Artois-class frigate

Class overview
Name: Artois class
Operators:
Preceded by: Pallas class
Succeeded by: Alcmene class
Completed: 9
Lost: 5
General characteristics
Type: Frigate
Tons burthen: 983 7094 bm (as designed)
Length:
  • 146 ft 0 in (44.5 m) (gundeck)
  • 121 ft 7.125 in (37.1 m) (keel)
Beam: 39 ft 0 in (11.9 m)
Depth of hold: 13 ft 9 in (4.19 m)
Sail plan: Full-rigged ship
Complement: 270 (altered later to 315)
Armament:
  • Upper Deck:
    • 28 x 18-pounder guns
  • Quarter Deck:
    • 2 x 9-pounder guns
    • 12 x 32-pounder carronades
  • Forecastle:
    • 2 x 9-pounder guns
    • 2 x 32-pounder carronades

The Artois class were a series of nine frigates built to a 1793 design by Sir John Henslow, which served in the Royal Navy during the French Revolutionary and Napoleonic Wars.

Seven of these ships were built by contract with commercial builders, while the remaining pair (Tamar and Clyde) were dockyard-built - the latter built using "fir" (pitch pine) instead of the normal oak.
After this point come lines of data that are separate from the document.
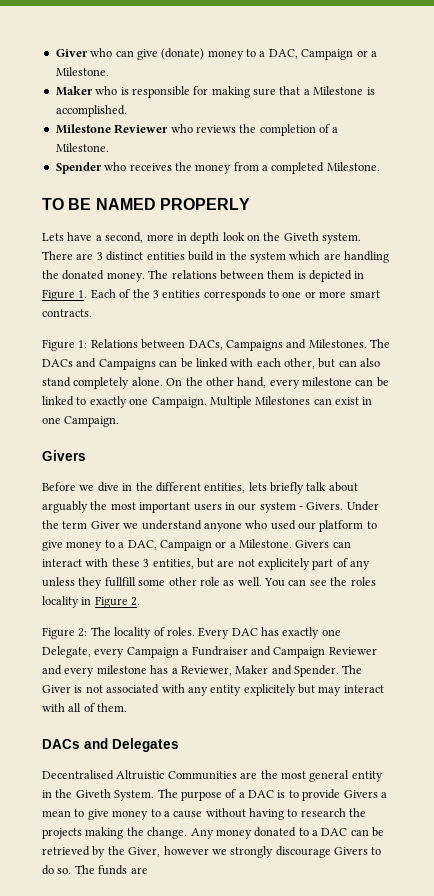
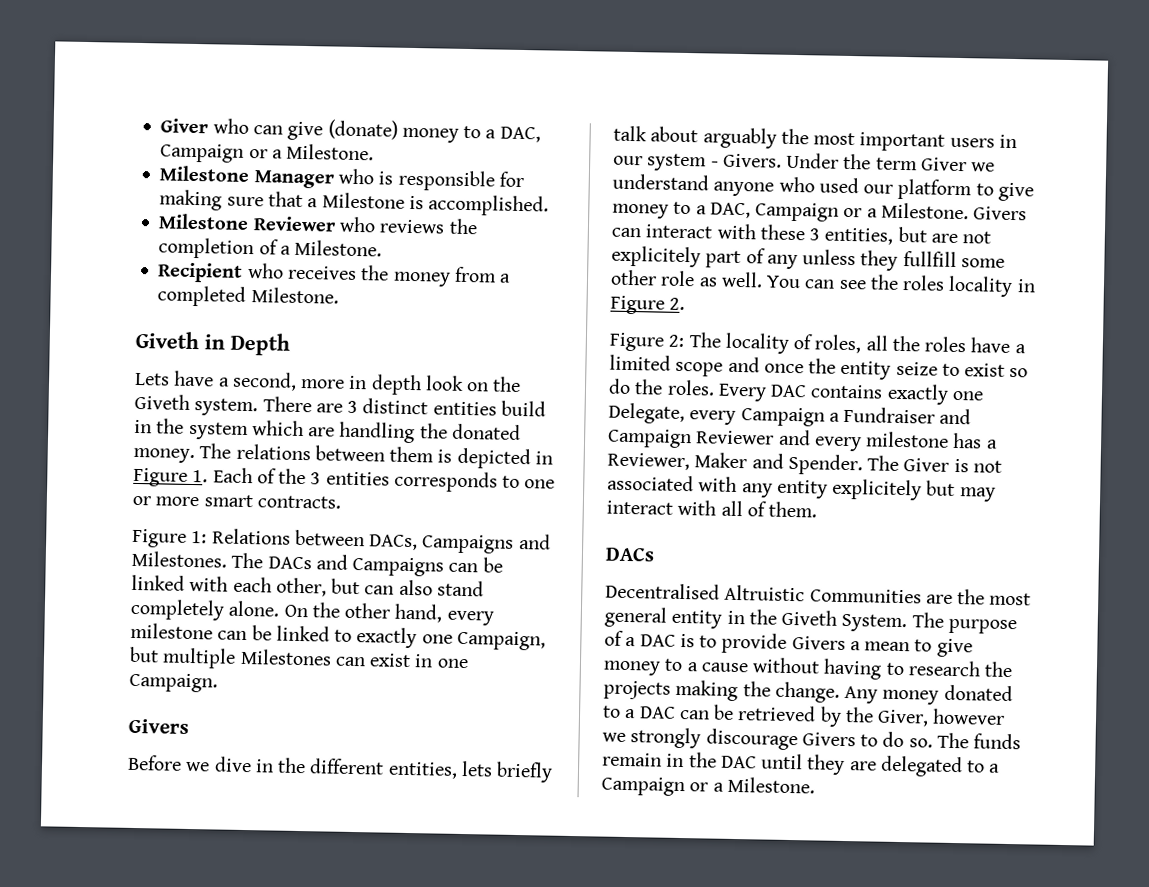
- Maker who is responsible for making sure that a Milestone is accomplished.
+ Milestone Manager who is responsible for making sure that a Milestone is accomplished.
- Spender who receives the money from a completed Milestone.
+ Recipient who receives the money from a completed Milestone.
- TO BE NAMED PROPERLY
+ Giveth in Depth
- On the other hand, every milestone can be linked to exactly one Campaign. Multiple Milestones can exist in one Campaign.
+ On the other hand, every milestone can be linked to exactly one Campaign, but multiple Milestones can exist in one Campaign.
- Figure 2: The locality of roles.
+ Figure 2: The locality of roles, all the roles have a limited scope and once the entity seize to exist so do the roles.
- Every DAC has exactly one Delegate, every Campaign a Fundraiser and Campaign Reviewer and every milestone has a Reviewer, Maker and Spender.
+ Every DAC contains exactly one Delegate, every Campaign a Fundraiser and Campaign Reviewer and every milestone has a Reviewer, Maker and Spender.
  The Giver is not associated with any entity explicitely but may interact with all of them.
- DACs and Delegates
+ DACs
- The funds are
+ The funds remain in the DAC until they are delegated to a Campaign or a Milestone.

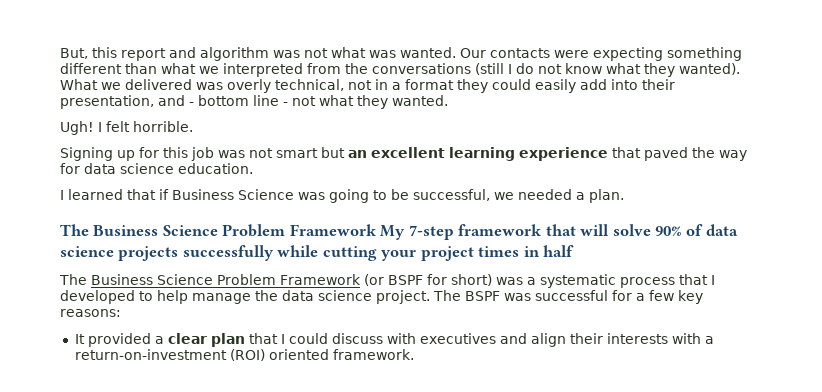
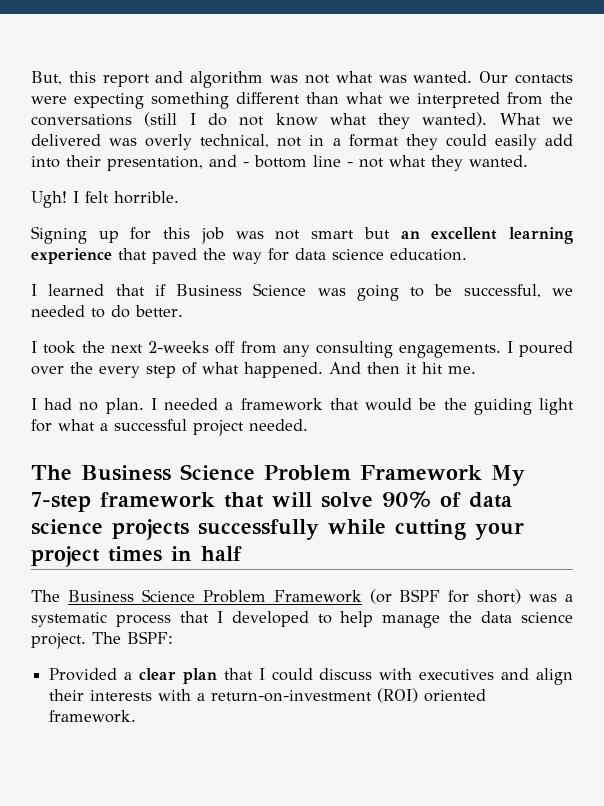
- I learned that if Business Science was going to be successful, we needed a plan.
+ I learned that if Business Science was going to be successful, we needed to do better.
+ I took the next 2-weeks off from any consulting engagements. I poured over the every step of what happened. And then it hit me.
+ I had no plan. I needed a framework that would be the guiding light for what a successful project needed.
- The BSPF was successful for a few key reasons:
- It provided a clear plan that I could discuss with executives and align their interests with a return-on-investment (ROI) oriented framework.
+ The BSPF:
+ Provided a clear plan that I could discuss with executives and align their interests with a return-on-investment (ROI) oriented framework.

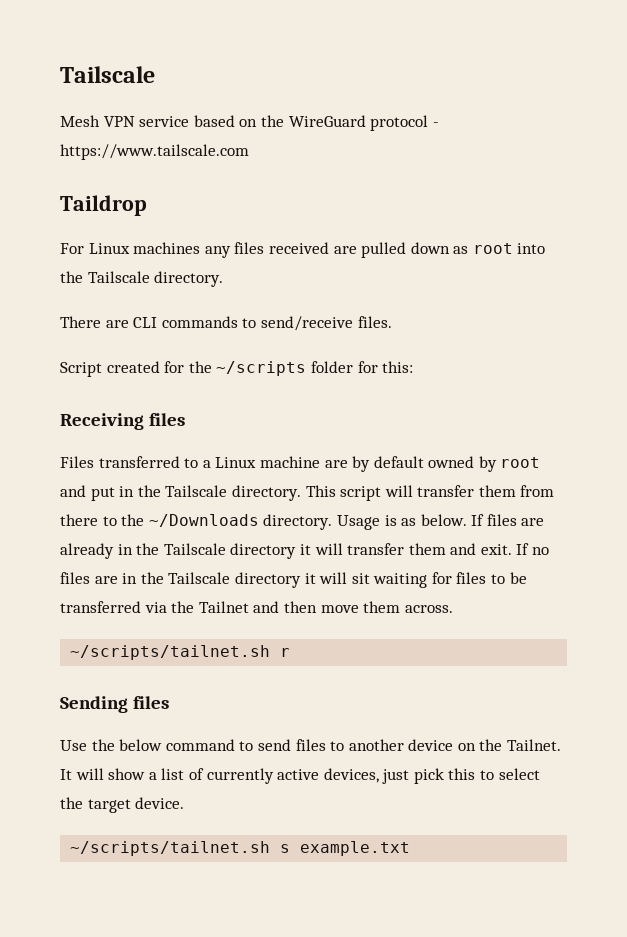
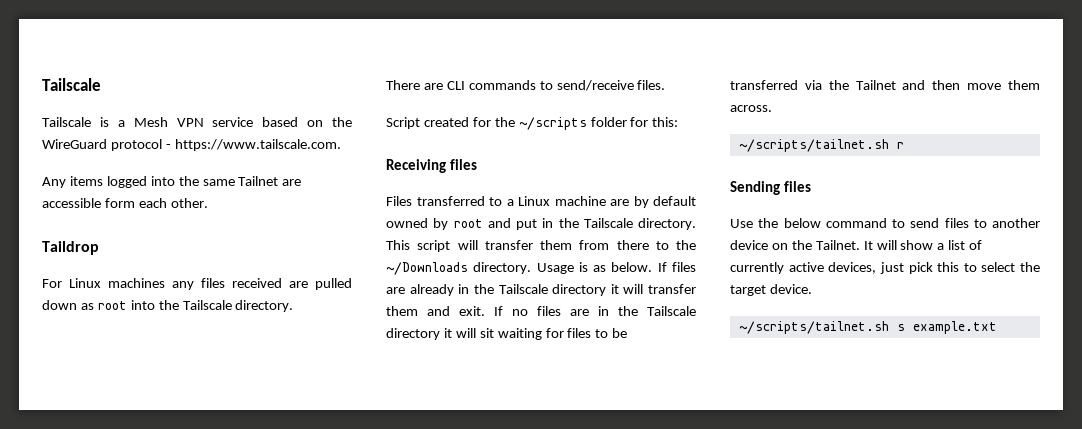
- Mesh VPN service based on the WireGuard protocol - https://www.tailscale.com
+ Tailscale is a Mesh VPN service based on the WireGuard protocol - https://www.tailscale.com.
+ Any items logged into the same Tailnet are accessible form each other.

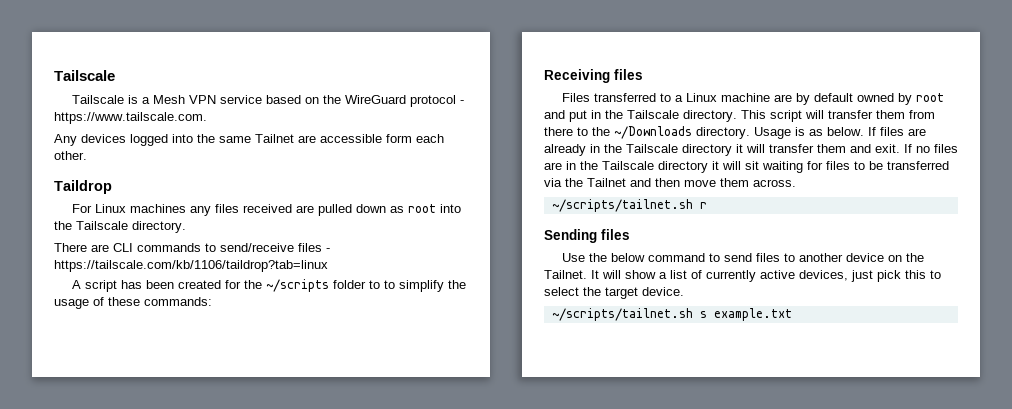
- Any items logged into the same Tailnet are accessible form each other.
+ Any devices logged into the same Tailnet are accessible form each other.
- There are CLI commands to send/receive files.
- Script created for the ~/scripts folder for this:
+ There are CLI commands to send/receive files - https://tailscale.com/kb/1106/taildrop?tab=linux
+ A script has been created for the ~/scripts folder to to simplify the usage of these commands:

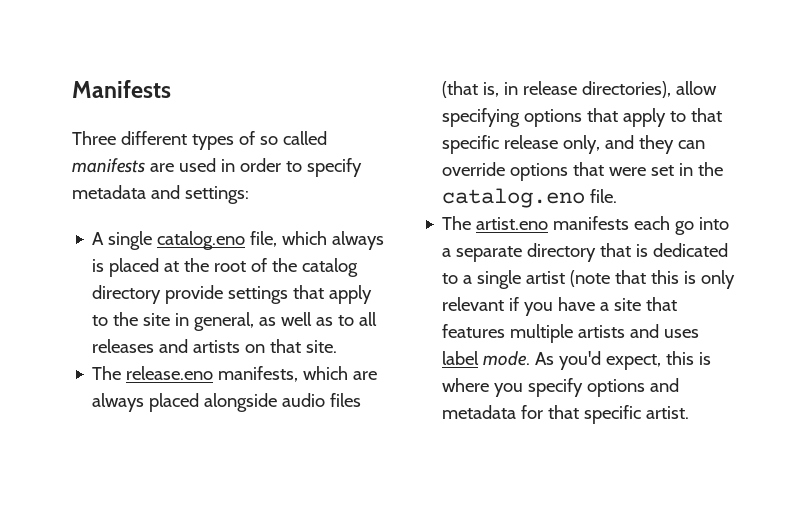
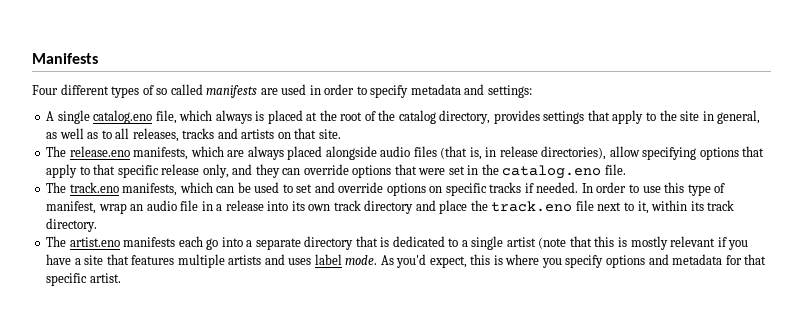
- Three different types of so called manifests are used in order to specify metadata and settings:
+ Four different types of so called manifests are used in order to specify metadata and settings:
- A single catalog.eno file, which always is placed at the root of the catalog directory provide settings that apply to the site in general, as well as to all releases and artists on that site.
+ A single catalog.eno file, which always is placed at the root of the catalog directory, provides settings that apply to the site in general, as well as to all releases, tracks and artists on that site.
+ The track.eno manifests, which can be used to set and override options on specific tracks if needed. In order to use this type of manifest, wrap an audio file in a release into its own track directory and place the track.eno file next to it, within its track directory.
- The artist.eno manifests each go into a separate directory that is dedicated to a single artist (note that this is only relevant if you have a site that features multiple artists and uses label mode.
+ The artist.eno manifests each go into a separate directory that is dedicated to a single artist (note that this is mostly relevant if you have a site that features multiple artists and uses label mode.

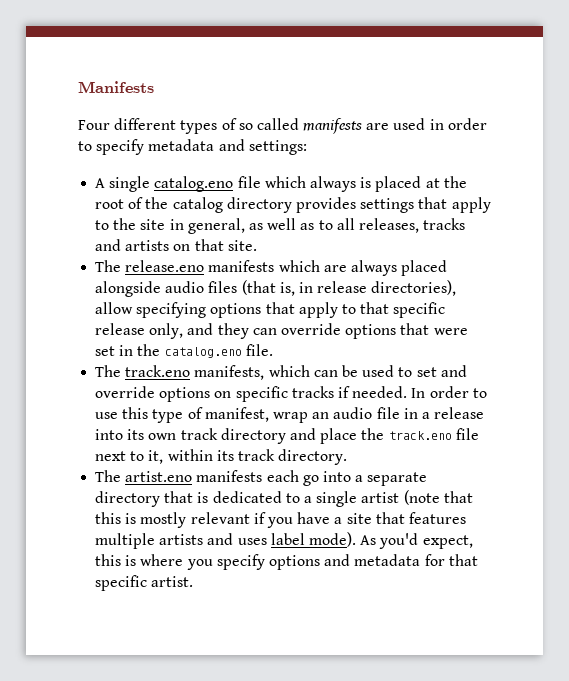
- A single catalog.eno file, which always is placed at the root of the catalog directory, provides settings that apply to the site in general, as well as to all releases, tracks and artists on that site.
+ A single catalog.eno file which always is placed at the root of the catalog directory provides settings that apply to the site in general, as well as to all releases, tracks and artists on that site.
- The release.eno manifests, which are always placed alongside audio files (that is, in release directories), allow specifying options that apply to that specific release only, and they can override options that were set in the catalog.eno file.
+ The release.eno manifests which are always placed alongside audio files (that is, in release directories), allow specifying options that apply to that specific release only, and they can override options that were set in the catalog.eno file.
- The artist.eno manifests each go into a separate directory that is dedicated to a single artist (note that this is mostly relevant if you have a site that features multiple artists and uses label mode.
+ The artist.eno manifests each go into a separate directory that is dedicated to a single artist (note that this is mostly relevant if you have a site that features multiple artists and uses label mode).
They were armed with a main battery of 28 eighteen-pounder cannon on their upper deck, the main gun deck of a frigate. Besides this battery, they also carried two 9-pounders together with twelve 32-pounder carronades on the quarter deck, and another two 9-pounders together with two 32-pounder carronades on the forecastle.